• _WORK ORDER_: Line count for "center": give how many lines in the data below contain it, with no other words.

▶

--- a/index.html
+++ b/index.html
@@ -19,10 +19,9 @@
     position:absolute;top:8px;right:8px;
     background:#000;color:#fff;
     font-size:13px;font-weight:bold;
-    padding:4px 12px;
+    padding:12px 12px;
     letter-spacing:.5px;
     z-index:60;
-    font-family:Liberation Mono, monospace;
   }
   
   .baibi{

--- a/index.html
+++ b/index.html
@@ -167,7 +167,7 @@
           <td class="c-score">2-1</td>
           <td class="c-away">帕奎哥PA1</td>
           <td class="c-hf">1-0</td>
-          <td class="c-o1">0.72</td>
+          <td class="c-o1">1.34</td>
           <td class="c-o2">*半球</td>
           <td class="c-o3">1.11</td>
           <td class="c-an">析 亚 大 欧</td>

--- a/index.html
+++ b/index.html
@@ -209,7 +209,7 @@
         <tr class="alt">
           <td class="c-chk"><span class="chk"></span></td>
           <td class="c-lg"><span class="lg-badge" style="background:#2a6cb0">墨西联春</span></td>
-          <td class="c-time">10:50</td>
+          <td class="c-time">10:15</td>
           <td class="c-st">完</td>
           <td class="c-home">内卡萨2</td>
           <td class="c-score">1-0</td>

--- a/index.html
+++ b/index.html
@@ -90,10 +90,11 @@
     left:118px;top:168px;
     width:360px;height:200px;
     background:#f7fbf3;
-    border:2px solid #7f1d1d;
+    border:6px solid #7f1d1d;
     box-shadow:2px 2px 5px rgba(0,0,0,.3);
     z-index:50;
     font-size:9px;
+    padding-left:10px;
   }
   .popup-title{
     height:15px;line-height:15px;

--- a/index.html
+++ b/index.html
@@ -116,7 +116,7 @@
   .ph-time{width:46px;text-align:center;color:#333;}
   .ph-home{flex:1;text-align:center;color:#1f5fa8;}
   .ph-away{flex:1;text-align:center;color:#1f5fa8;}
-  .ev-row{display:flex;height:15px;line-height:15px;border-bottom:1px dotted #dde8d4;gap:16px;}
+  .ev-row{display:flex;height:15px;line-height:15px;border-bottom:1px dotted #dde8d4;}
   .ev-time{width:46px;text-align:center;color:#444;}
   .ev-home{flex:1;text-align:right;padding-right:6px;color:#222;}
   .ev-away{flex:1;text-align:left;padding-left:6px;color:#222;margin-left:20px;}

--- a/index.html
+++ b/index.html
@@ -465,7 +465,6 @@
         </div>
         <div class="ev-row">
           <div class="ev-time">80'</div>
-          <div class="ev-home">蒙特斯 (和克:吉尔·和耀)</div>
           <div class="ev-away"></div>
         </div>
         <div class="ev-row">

◀

• _RESULT OF THIS TASK_: 4